§ Mr. Boris Johnson
To ask the Secretary of State for Health (1) what guidance he has given to general practitioners regarding possible side effects of use of the drug Zyban; 
(2) if he will make a statement on yellow card reports received in connection with use of the drug Zyban. 
§ Ms Rosie Winterton
Guidance on prescribing and use of Zyban, including possible side effects, is provided in the authorised summary of product characteristics for health professionals and patient information leaflet. Key prescribing information is also included in the British National Formulary which is sent by the Department to doctors and pharmacists within the national health service.
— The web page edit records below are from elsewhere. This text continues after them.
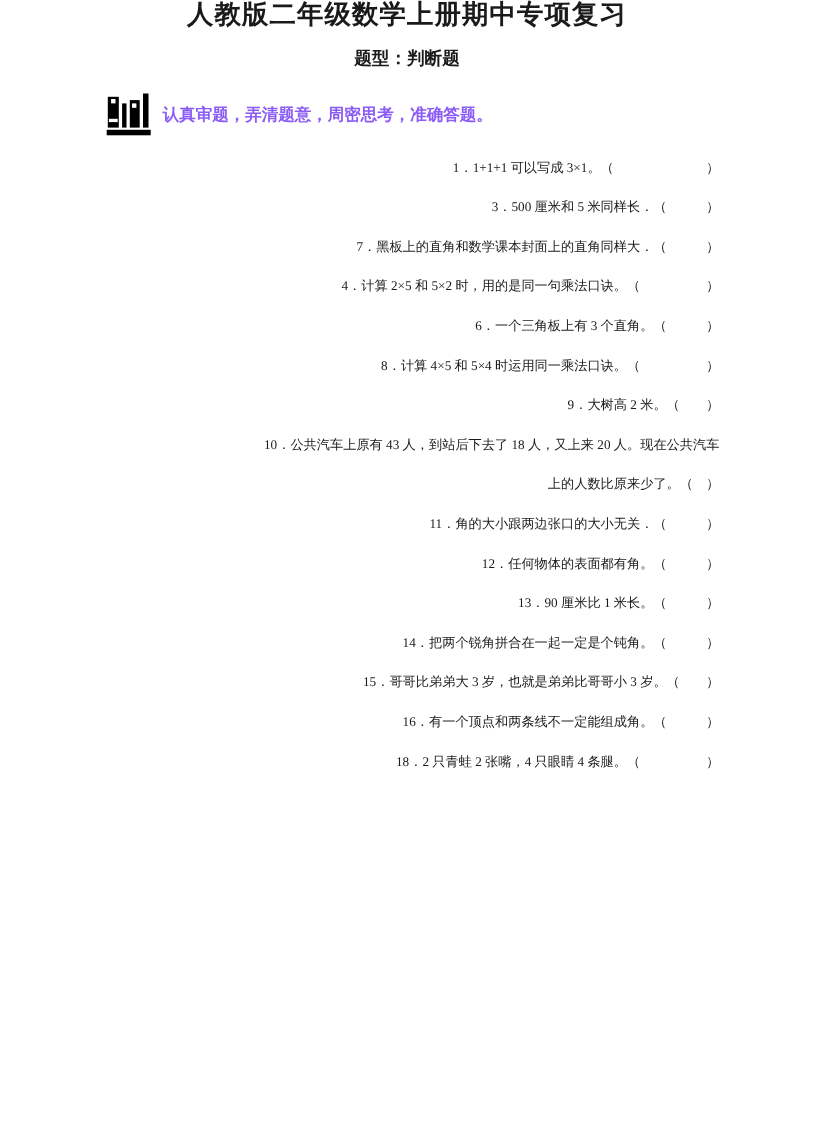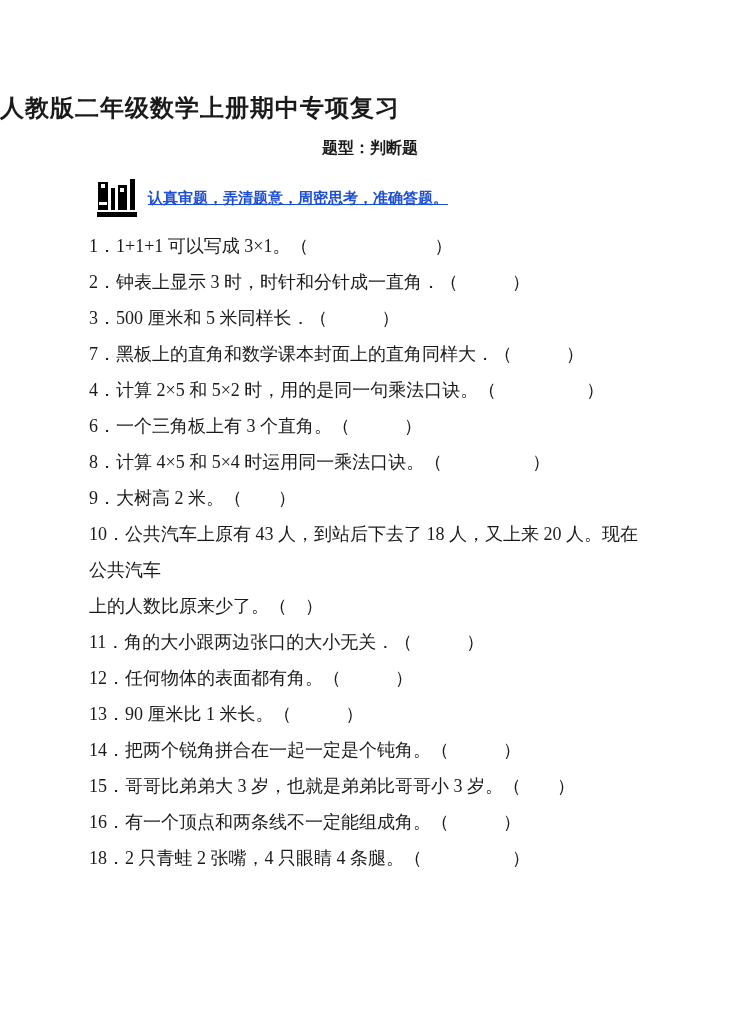--- a/index.html
+++ b/index.html
@@ -15,8 +15,7 @@
     overflow: hidden;
   }
   .doc-title {
-    margin-top: 94px;
-    text-align: left;
+    text-align: center;
     font-size: 24px;
     line-height: 28px;
     font-weight: 700;

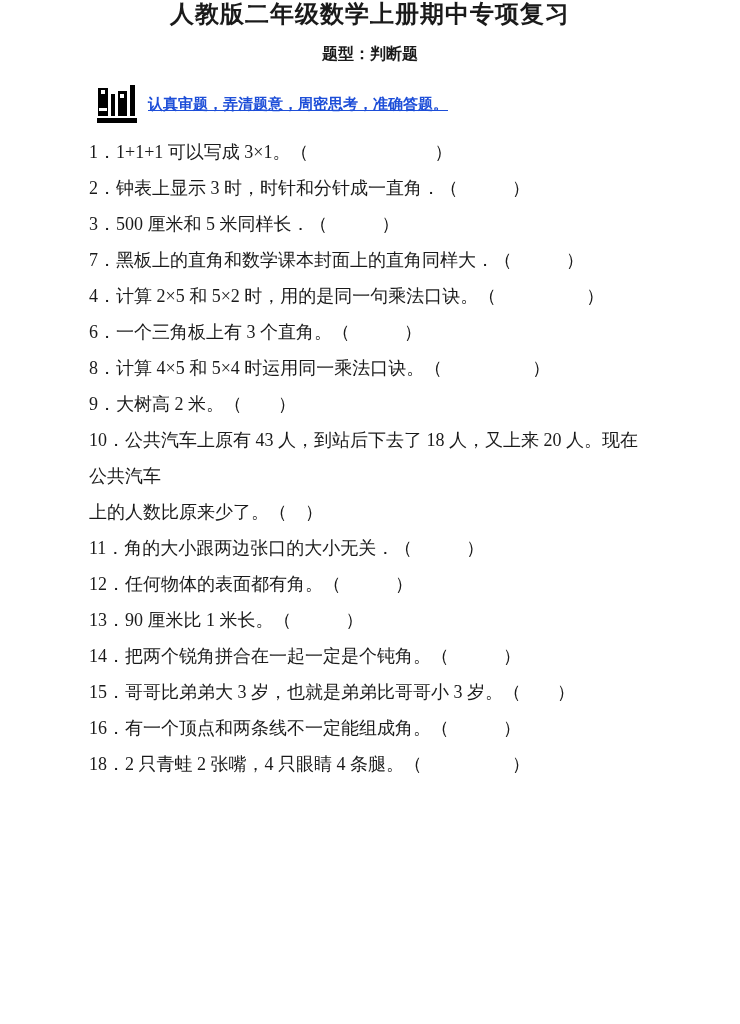--- a/index.html
+++ b/index.html
@@ -93,7 +93,7 @@
       <span class="book b4"></span>
       <span class="shelf"></span>
     </span>
-    <span class="notice-text" style="color:#1d4ed8;text-decoration:underline;">
+    <span class="notice-text" style="color:#8b5cf6;">
       <span class="part1">认真审题，弄清题意，</span><span class="part2">周密思考，准确答题。</span>
     </span>
   </div>

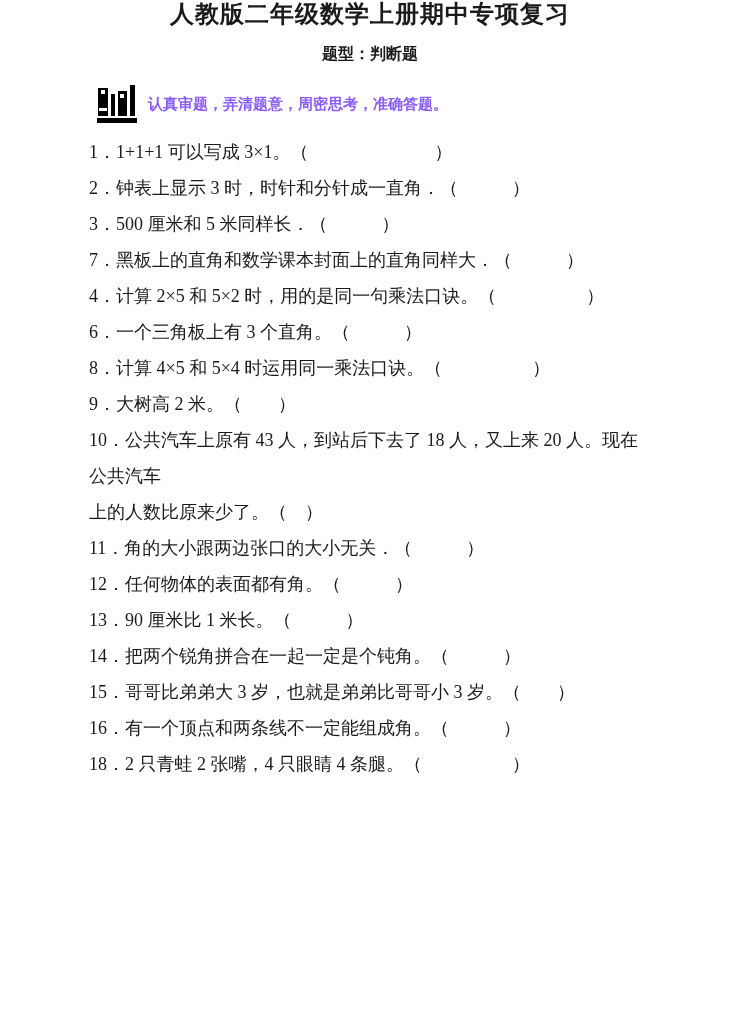--- a/index.html
+++ b/index.html
@@ -63,7 +63,8 @@
   .questions {
     margin: 10px 0 0 89px;
     width: 565px;
-    font-size: 18px;
+    font-size: 12px;
+    text-align: right;
   }
   .q {
     line-height: 36px;

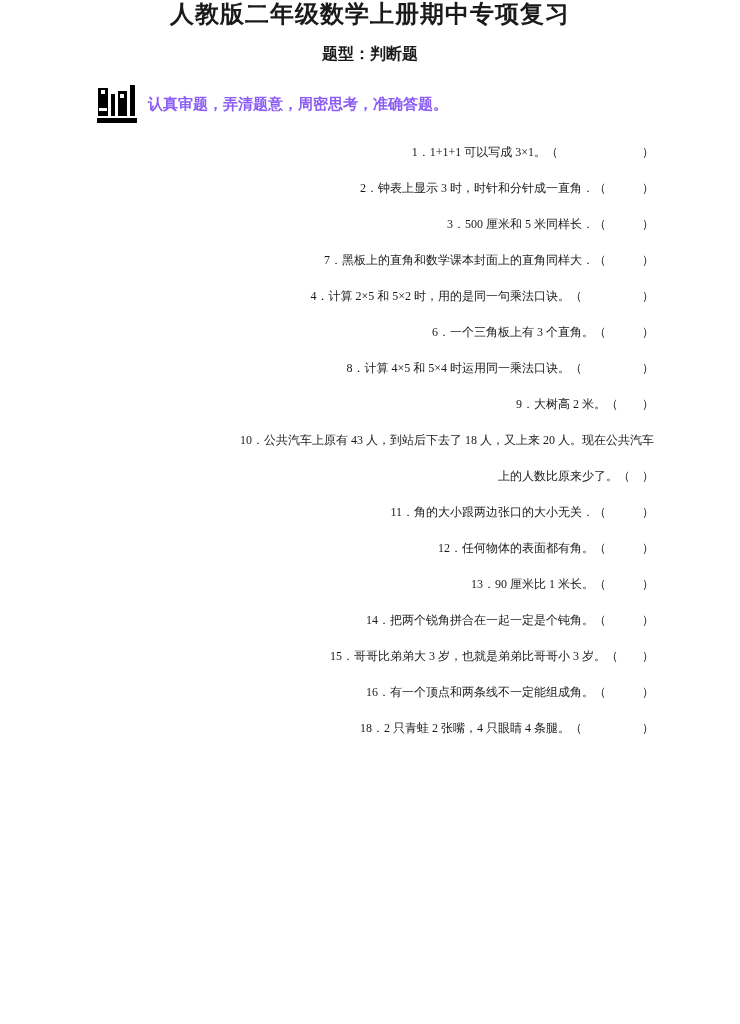--- a/index.html
+++ b/index.html
@@ -101,7 +101,6 @@
 
   <div class="questions">
     <p class="q">1．1+1+1 可以写成 3×1。（　　　　　　　）</p>
-    <p class="q">2．钟表上显示 3 时，时针和分针成一直角．（　　　）</p>
     <p class="q">3．500 厘米和 5 米同样长．（　　　）</p>
     <p class="q">7．黑板上的直角和数学课本封面上的直角同样大．（　　　）</p>
     <p class="q">4．计算 2×5 和 5×2 时，用的是同一句乘法口诀。（　　　　　）</p>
Since marketing, the safety of Zyban has been closely monitored by the Committee on Safety of Medicines (CSM). The CSM has looked at the accumulating evidence from Yellow Card reports of suspected adverse drug reactions (ADRs). received in association with its use. In accordance with their advice, a number of steps have been taken to optimise the safe use of Zyban and to minimise the risk of side effects, particularly seizures. This includes advice to general practitioners and smoking cessation clinics, which was issued in March 2001, reminding them of the safety profile of Zyban and of information posted, on the CSM website.
In May 2001, the CSM issued new guidance strengthened warnings particularly about potential interactions with other medicines and advised a slower increase in the dose of Zyban in order to minimise the 1561W risk of side effects, the lower 150mg dose should be prescribed for the first six days, increasing to 150mg twice daily on day seven rather than day four. This new guidance was issued in order to allow more time for the drug levels to stabilise, to help minimise the risk of adverse reactions, particularly seizures. Since this guidance was issued, the reporting rate of suspected ADRs has fallen significantly.
A total of 8,466 reports of suspected adverse reactions have been received via the Yellow Card scheme in the United Kingdom. The most commonly reported reactions are urticaria, insomnia, rash, headache, dizziness and nausea, which are recognised reactions and are listed in the product information provided to prescribers and patients. It is important to note that these suspected reactions are not necessarily caused by the drug and may relate to other factors such as nicotine withdrawal, other illnesses or other medicines taken concurrently.
The safety of Zyban continues to be monitored closely by the Medicines and Healthcare Regulatory Authority/CSM. The CSM has advised that the balance of the effectiveness of Zyban in helping people to stop smoking, and the health benefits that this brings, compared with the risk of adverse effects remains favourable.